Em alambiques do interior de São Paulo, mestres alambiqueiros acompanham desde a lavagem e moagem até a separação da cachaça coração, e o processo final de envelhecimento em tonéis de madeiras diversas.
As informações sobre o processo e prêmios citados a seguir foram registradas em reportagem local, conforme informação divulgada pelo g1.
Do corte da cana ao mosto, ajustes essenciais para a fermentação
O primeiro passo é obter a garapa, o caldo extraído da cana, que traz um teor de açúcar naturalmente mais elevado. No alambique de Vera Cruz, Avelino dos Santos Modelli explica, “A garapa vem com o teor de açúcar um pouco mais alto. Aqui na sala de destilação, vamos abaixar o teor de açúcar para entre 14% e 16%, que é o ideal para o fermento trabalhar”.
Depois de baixar o teor adicionando água, é preciso colocar fermento para iniciar a fermentação, processo em que o açúcar vira álcool. Quando o fermento zera o teor de açúcar, o caldo passa a ser chamado de mosto, pronto para a próxima etapa.
A destilação em cobre e as três fases da separação
O mosto é bombeado para o alambique de cobre, onde o controle de temperatura e tempo é crítico. “Só a fermentação leva de 24 a 28 horas, dependendo da temperatura”, e após essa fase, “são mais duas horas em temperatura entre 90°C e 95°C, até passar pela serpentina de resfriamento”.
O processo de destilação inclui três etapas distintas, “O processo tem três etapas: cachaça de cabeça, cachaça coração e cachaça cauda (ou rabo)”, e apenas a fração chamada de cachaça coração segue para o envelhecimento, garantindo sabor e qualidade.

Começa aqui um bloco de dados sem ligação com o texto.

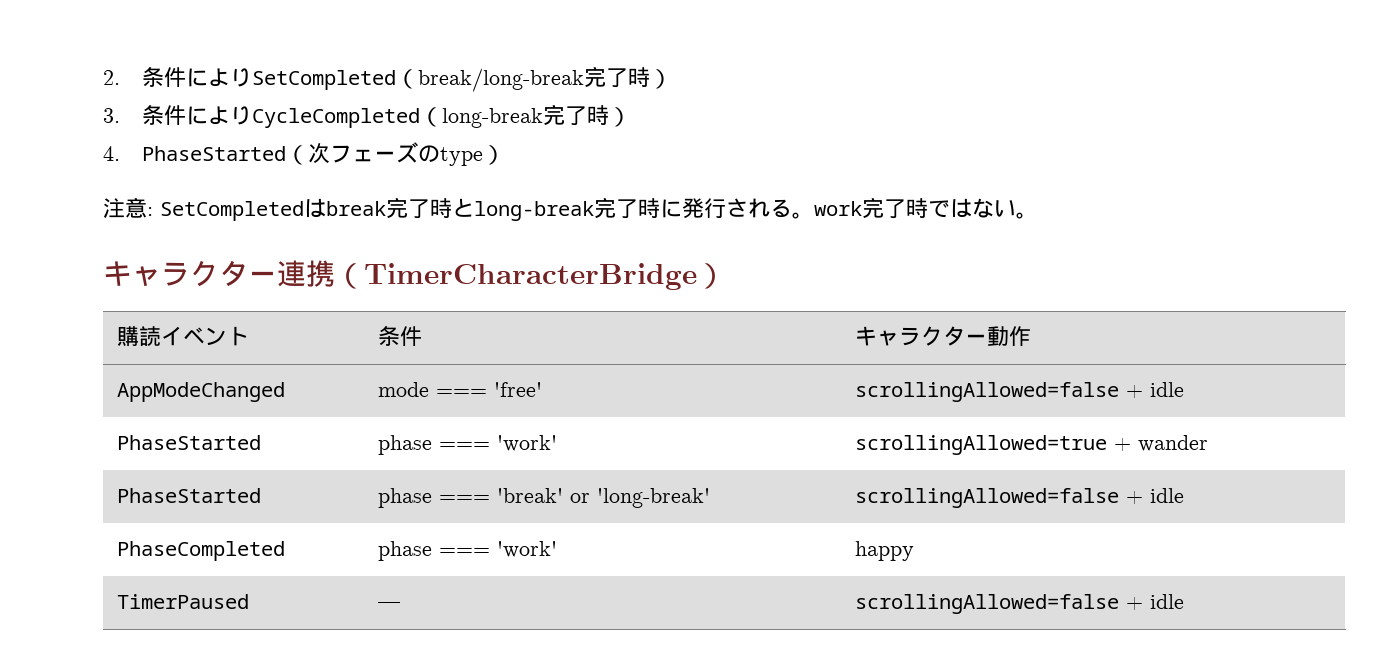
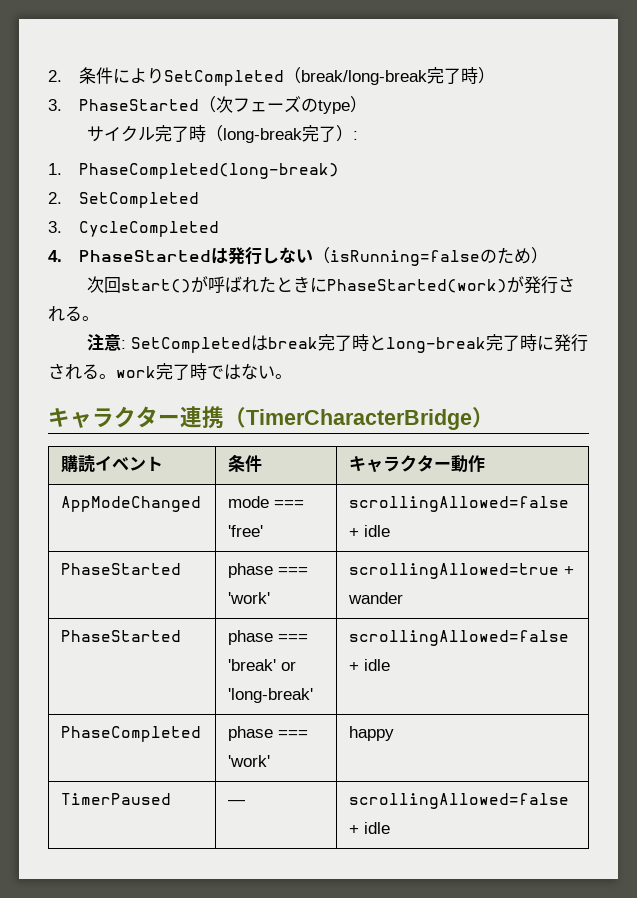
- 3.条件によりCycleCompleted（long-break完了時）
- 4. PhaseStarted（次フェーズのtype）
+ 3. PhaseStarted（次フェーズのtype）
+ サイクル完了時（long-break完了）:
+ 1. PhaseCompleted(long-break)
+ 2. SetCompleted
+ 3. CycleCompleted
+ 4. PhaseStartedは発行しない（isRunning=falseのため）
+ 次回start()が呼ばれたときにPhaseStarted(work)が発行される。

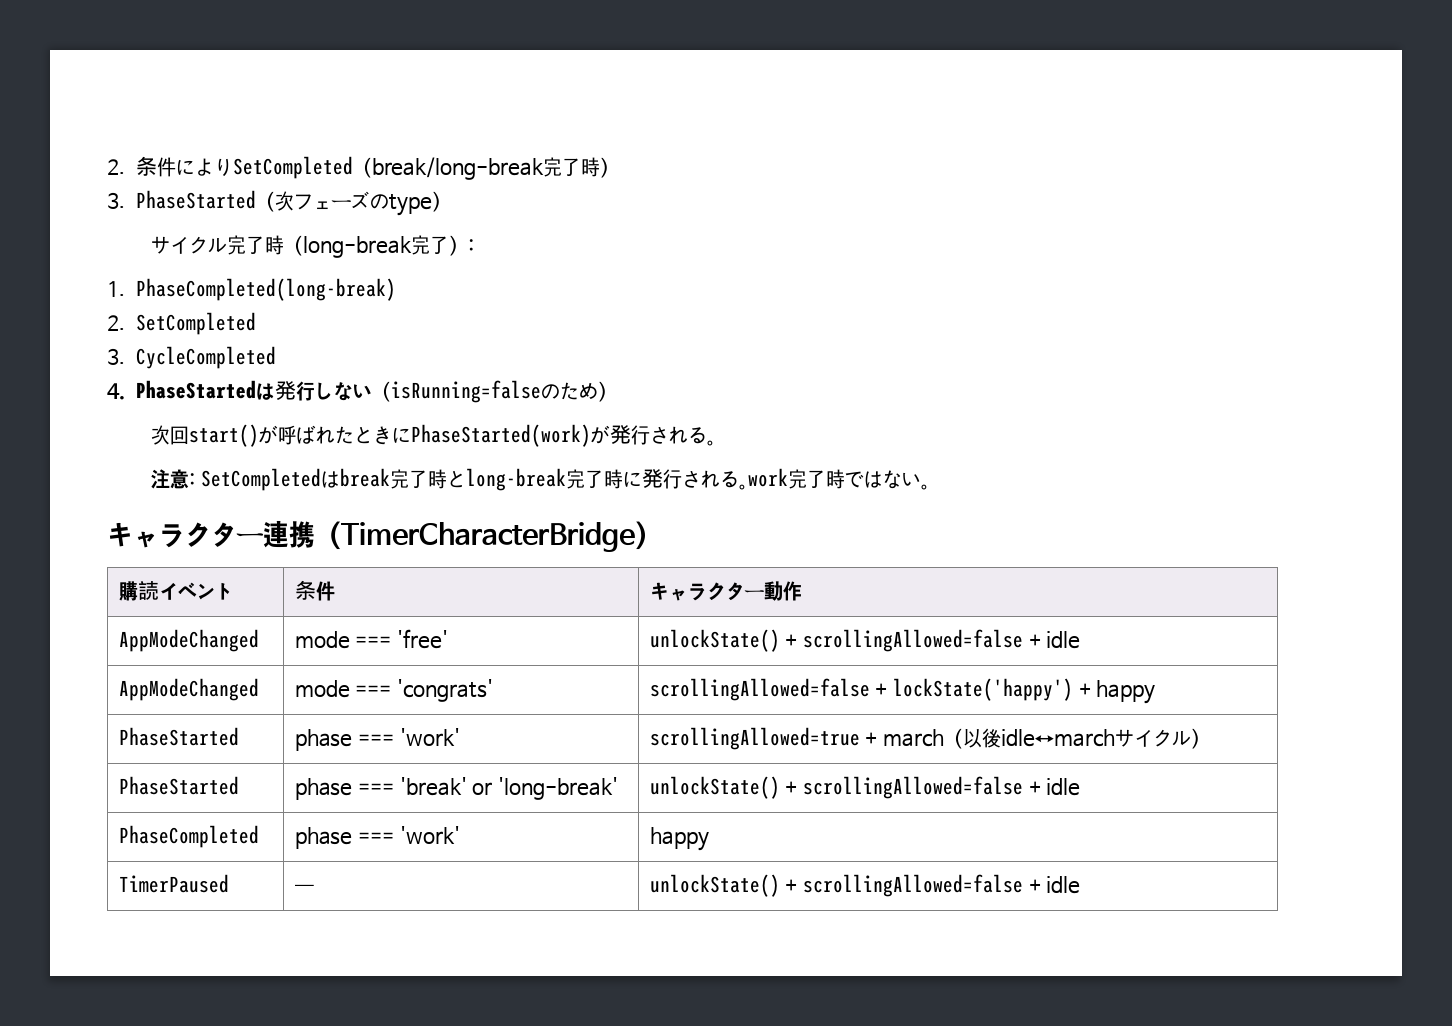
- AppModeChanged | mode === 'free' | scrollingAllowed=false + idle
+ AppModeChanged | mode === 'free' | unlockState() + scrollingAllowed=false + idle
+ AppModeChanged | mode === 'congrats' | scrollingAllowed=false + lockState('happy') + happy
- PhaseStarted | phase === 'work' | scrollingAllowed=true + wander
+ PhaseStarted | phase === 'work' | scrollingAllowed=true + march（以後idle↔marchサイクル）
- PhaseStarted | phase === 'break' or 'long-break' | scrollingAllowed=false + idle
+ PhaseStarted | phase === 'break' or 'long-break' | unlockState() + scrollingAllowed=false + idle
- TimerPaused | — | scrollingAllowed=false + idle
+ TimerPaused | — | unlockState() + scrollingAllowed=false + idle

Envelhecimento, madeiras e blends que definem o aroma
Para envelhecer, produtores usam tonéis de diferentes madeiras, cada uma imprimindo características próprias à cachaça artesanal. Entre as citadas estão carvalho, amburana, jequitibá rosa e amendoim, e há ainda tonéis com blends, como o de jequitibá rosa com amendoim.
O tempo de guarda e o tipo de madeira fazem a diferença no perfil sensorial, e produtores locais exploram combinações para criar produtos premium apreciados por especialistas.
Premiações e reconhecimento, de concursos estaduais a troféus internacionais
O Sítio Engenho Velho, em Ourinhos, tocado por Álvaro Peixoto, transformou um hobby em produção premiada. “No concurso Cachaça SP, do governo estadual, a cachaça premium do sítio ganhou ouro. Recentemente, no Chile, em um concurso global, a cachaça envelhecida 36 meses no carvalho ganhou prata.”
Esses prêmios reforçam que a cachaça artesanal produzida em pequenos alambiques de São Paulo disputa espaço entre as melhores do mundo, resultado da combinação entre técnica, matéria-prima e tempo.
Na prática, manter viva a tradição da produção artesanal exige conhecimento em cada etapa, desde a colheita até o tonel, e investimentos em controle de qualidade que preservem a essência da bebida.